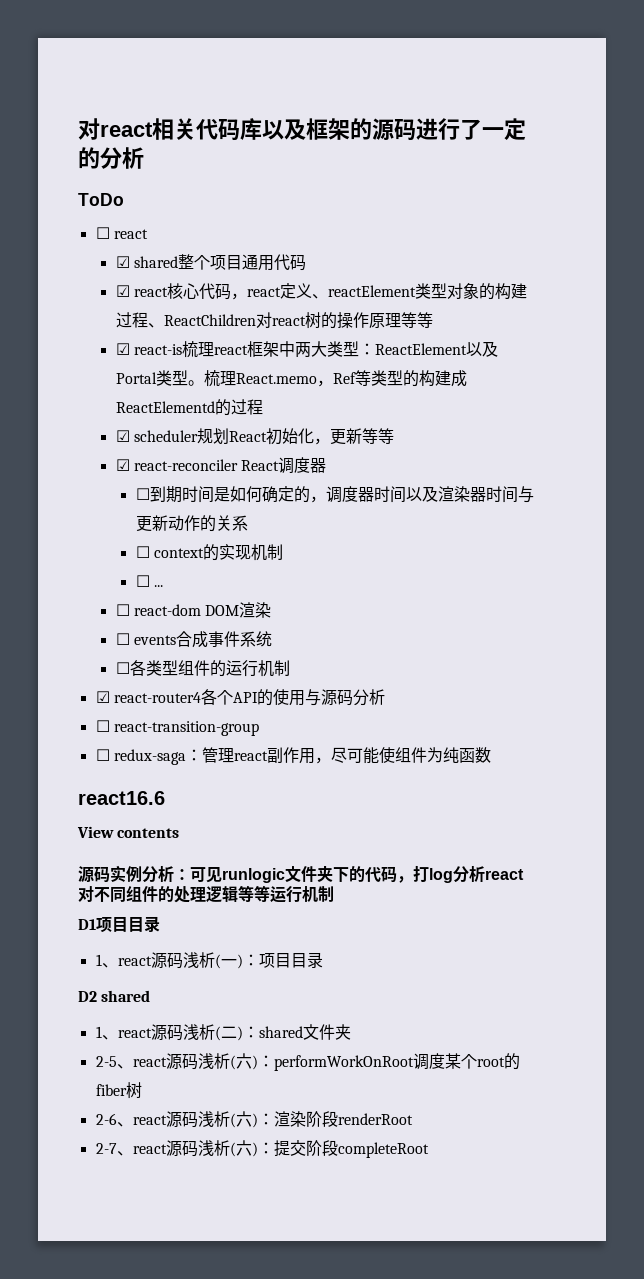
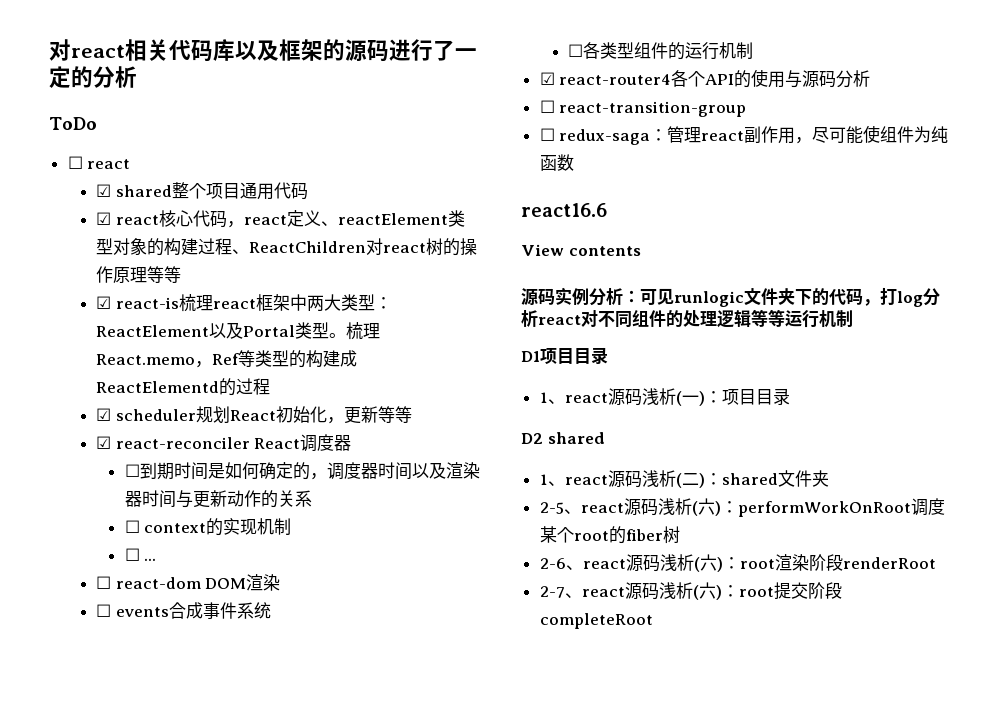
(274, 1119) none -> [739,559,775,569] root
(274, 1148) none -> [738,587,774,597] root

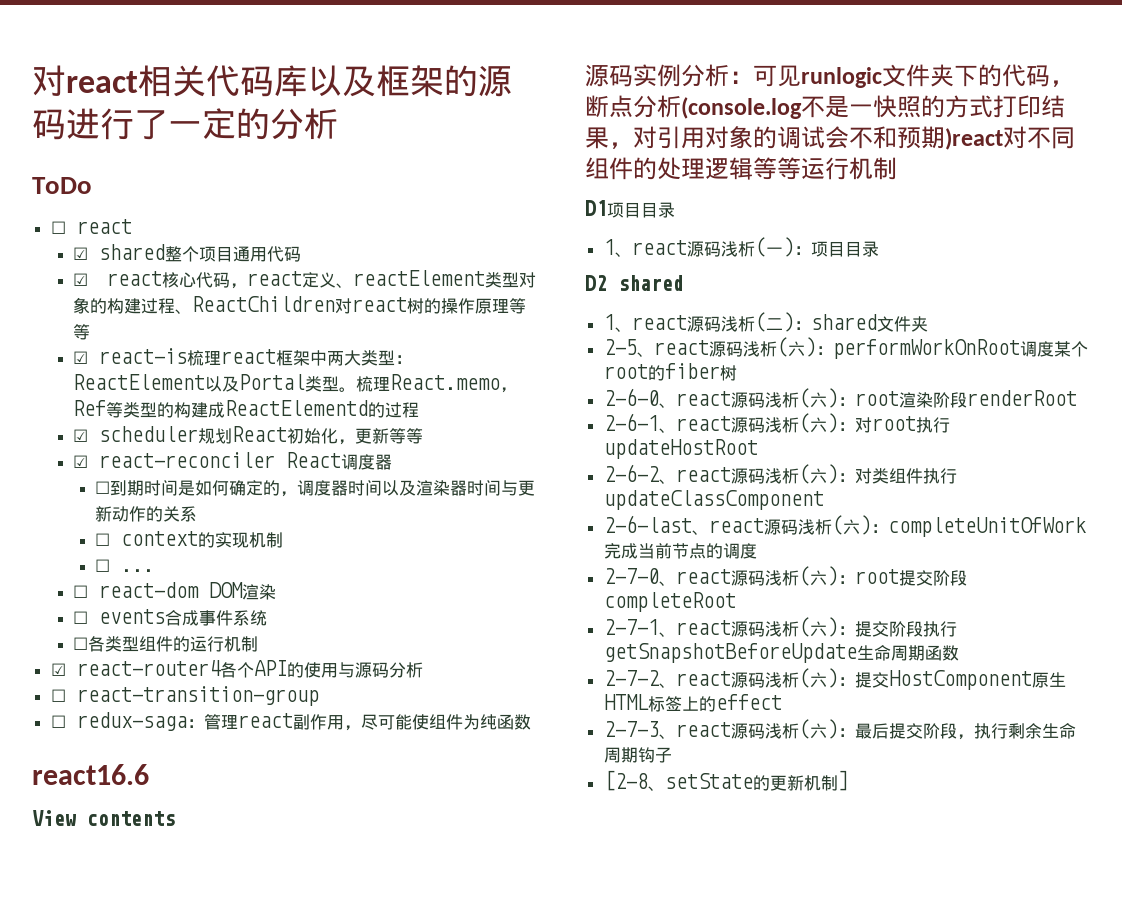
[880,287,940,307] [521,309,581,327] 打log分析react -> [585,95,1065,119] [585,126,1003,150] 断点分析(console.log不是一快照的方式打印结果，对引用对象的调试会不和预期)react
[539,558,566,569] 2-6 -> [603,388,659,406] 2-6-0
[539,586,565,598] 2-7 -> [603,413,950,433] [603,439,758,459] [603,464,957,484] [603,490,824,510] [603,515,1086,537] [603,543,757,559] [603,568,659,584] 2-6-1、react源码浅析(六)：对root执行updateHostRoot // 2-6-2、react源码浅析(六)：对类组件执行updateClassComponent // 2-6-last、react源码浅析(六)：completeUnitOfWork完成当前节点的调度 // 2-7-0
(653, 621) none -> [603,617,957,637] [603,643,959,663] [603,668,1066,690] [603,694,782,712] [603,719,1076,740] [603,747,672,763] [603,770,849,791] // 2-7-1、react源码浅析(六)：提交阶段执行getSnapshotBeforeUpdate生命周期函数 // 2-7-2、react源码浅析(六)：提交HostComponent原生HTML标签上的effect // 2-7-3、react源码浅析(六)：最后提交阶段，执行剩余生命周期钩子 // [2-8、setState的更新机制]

...

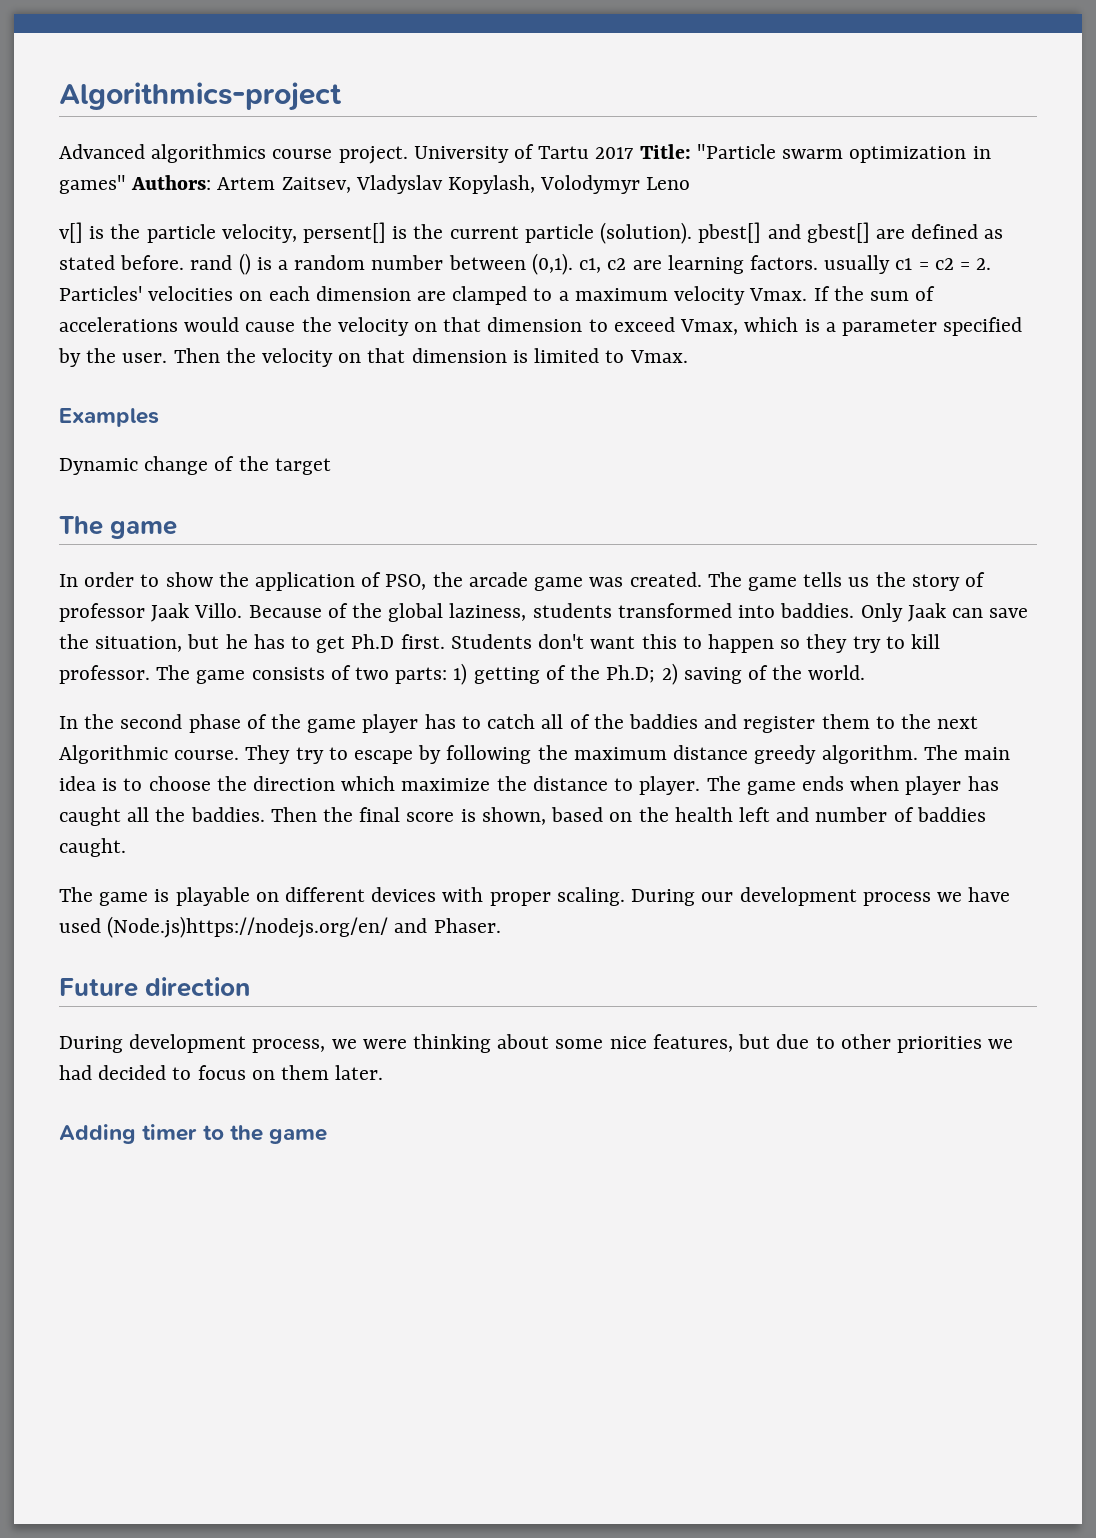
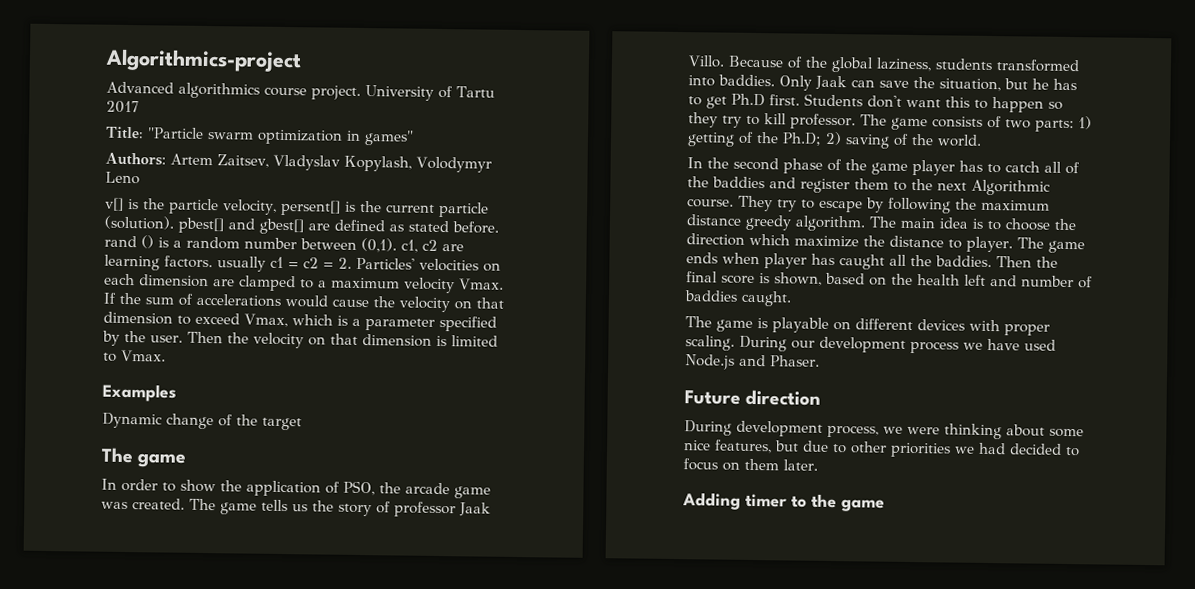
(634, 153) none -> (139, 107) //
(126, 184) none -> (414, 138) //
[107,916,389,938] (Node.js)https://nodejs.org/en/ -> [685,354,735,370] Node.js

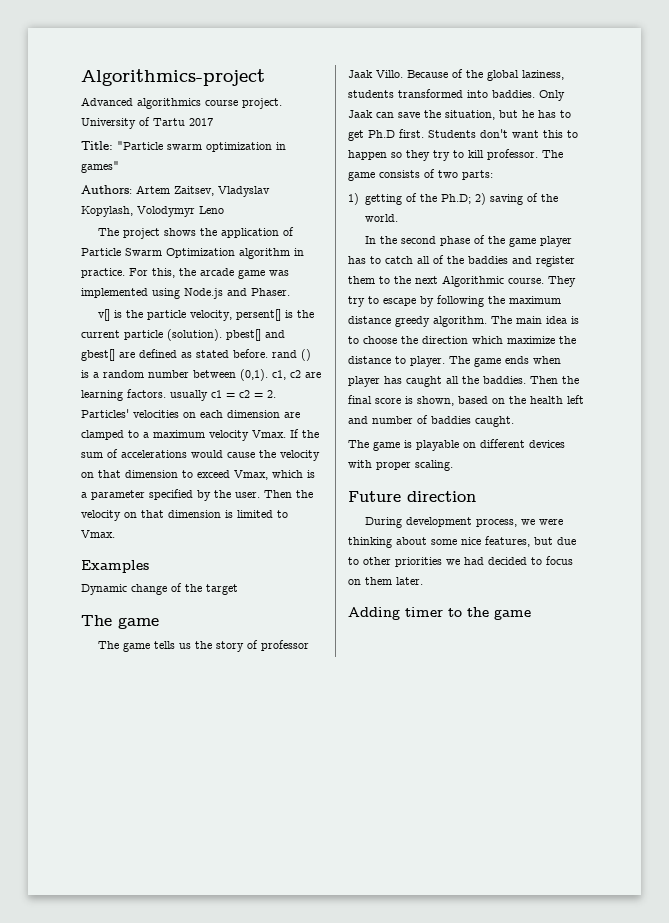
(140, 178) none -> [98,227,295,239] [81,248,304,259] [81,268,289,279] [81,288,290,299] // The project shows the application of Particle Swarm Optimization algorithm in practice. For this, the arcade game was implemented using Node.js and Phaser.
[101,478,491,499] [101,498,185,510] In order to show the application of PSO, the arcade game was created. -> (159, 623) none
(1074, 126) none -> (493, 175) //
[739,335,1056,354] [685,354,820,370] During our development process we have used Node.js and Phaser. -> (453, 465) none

---

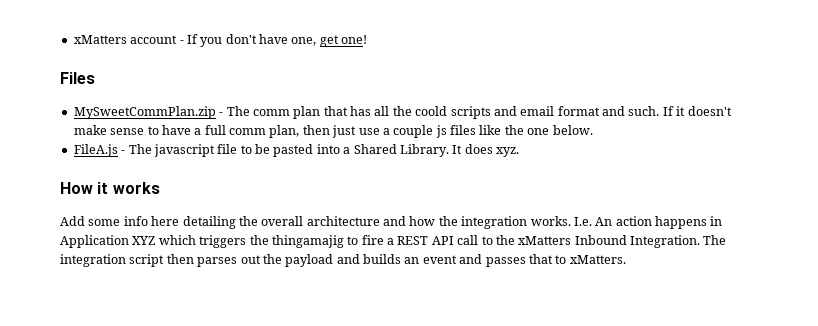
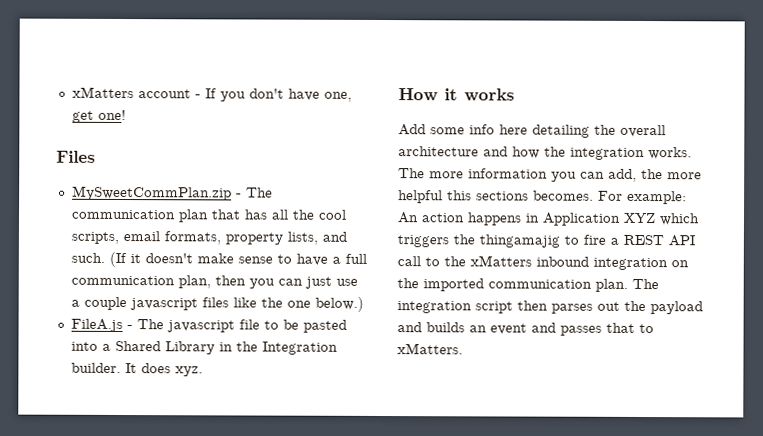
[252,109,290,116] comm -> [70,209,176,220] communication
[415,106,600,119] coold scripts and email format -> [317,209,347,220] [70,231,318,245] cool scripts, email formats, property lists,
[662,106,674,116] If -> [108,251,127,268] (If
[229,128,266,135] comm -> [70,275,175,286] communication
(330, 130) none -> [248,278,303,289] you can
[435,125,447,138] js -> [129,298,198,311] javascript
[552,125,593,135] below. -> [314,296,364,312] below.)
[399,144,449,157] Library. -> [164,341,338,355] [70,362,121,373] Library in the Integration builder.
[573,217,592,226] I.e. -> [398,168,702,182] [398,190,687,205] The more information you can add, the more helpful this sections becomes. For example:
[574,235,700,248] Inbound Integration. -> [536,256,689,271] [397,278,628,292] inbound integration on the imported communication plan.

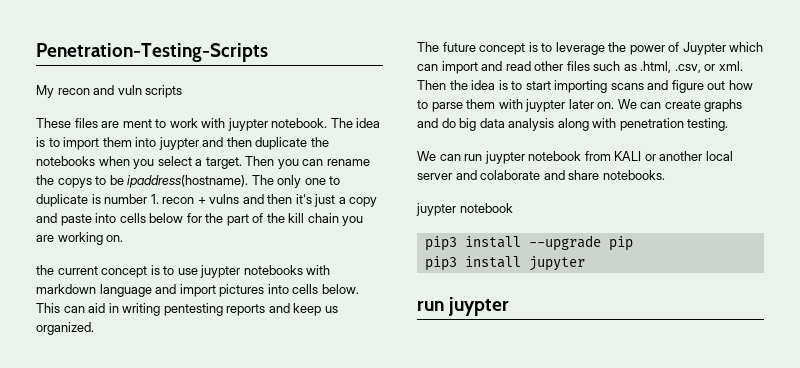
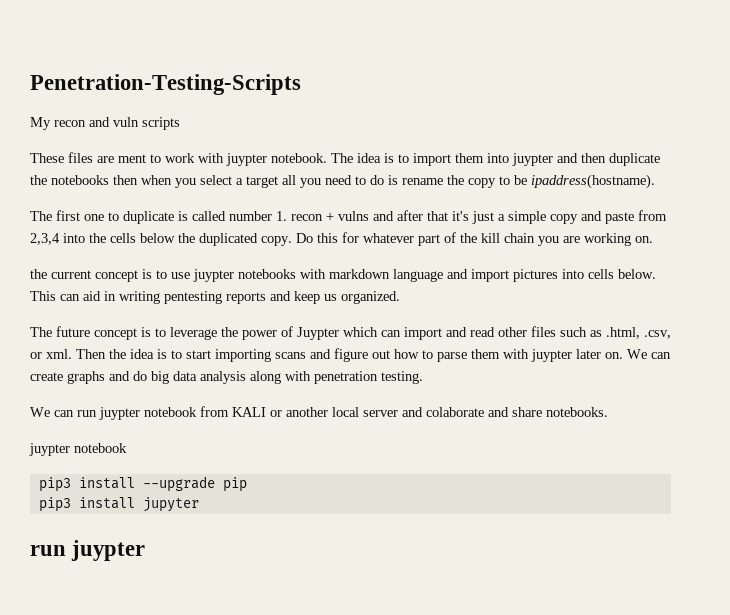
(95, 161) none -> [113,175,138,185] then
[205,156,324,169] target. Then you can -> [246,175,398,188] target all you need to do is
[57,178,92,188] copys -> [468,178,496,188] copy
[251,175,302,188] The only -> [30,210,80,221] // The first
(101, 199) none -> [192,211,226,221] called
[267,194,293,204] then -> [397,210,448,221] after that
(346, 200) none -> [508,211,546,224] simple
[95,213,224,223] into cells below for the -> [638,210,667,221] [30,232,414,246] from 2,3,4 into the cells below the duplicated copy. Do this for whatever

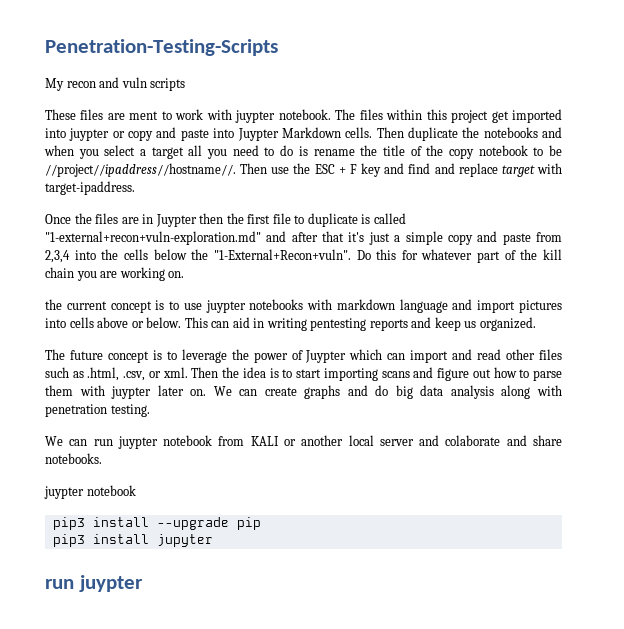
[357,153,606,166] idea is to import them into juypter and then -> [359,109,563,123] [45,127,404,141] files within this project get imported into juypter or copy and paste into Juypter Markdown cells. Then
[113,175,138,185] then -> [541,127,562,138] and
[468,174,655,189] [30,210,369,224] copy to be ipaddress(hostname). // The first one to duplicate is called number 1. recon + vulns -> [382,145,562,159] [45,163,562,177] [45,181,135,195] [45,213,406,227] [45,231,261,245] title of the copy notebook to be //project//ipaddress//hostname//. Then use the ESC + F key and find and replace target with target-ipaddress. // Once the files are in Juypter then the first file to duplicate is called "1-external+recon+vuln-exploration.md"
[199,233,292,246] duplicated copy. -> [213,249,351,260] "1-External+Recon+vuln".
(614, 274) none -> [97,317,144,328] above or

**What you should do:**
Only the lines above starting at the one containing "[539,586,565,598] 2-7 ->" and ending at the one containing "(653, 621) none", both included, are to be returned, exactly as they read.

**Solution for this task:**
[539,586,565,598] 2-7 -> [603,413,950,433] [603,439,758,459] [603,464,957,484] [603,490,824,510] [603,515,1086,537] [603,543,757,559] [603,568,659,584] 2-6-1、react源码浅析(六)：对root执行updateHostRoot // 2-6-2、react源码浅析(六)：对类组件执行updateClassComponent // 2-6-last、react源码浅析(六)：completeUnitOfWork完成当前节点的调度 // 2-7-0
(653, 621) none -> [603,617,957,637] [603,643,959,663] [603,668,1066,690] [603,694,782,712] [603,719,1076,740] [603,747,672,763] [603,770,849,791] // 2-7-1、react源码浅析(六)：提交阶段执行getSnapshotBeforeUpdate生命周期函数 // 2-7-2、react源码浅析(六)：提交HostComponent原生HTML标签上的effect // 2-7-3、react源码浅析(六)：最后提交阶段，执行剩余生命周期钩子 // [2-8、setState的更新机制]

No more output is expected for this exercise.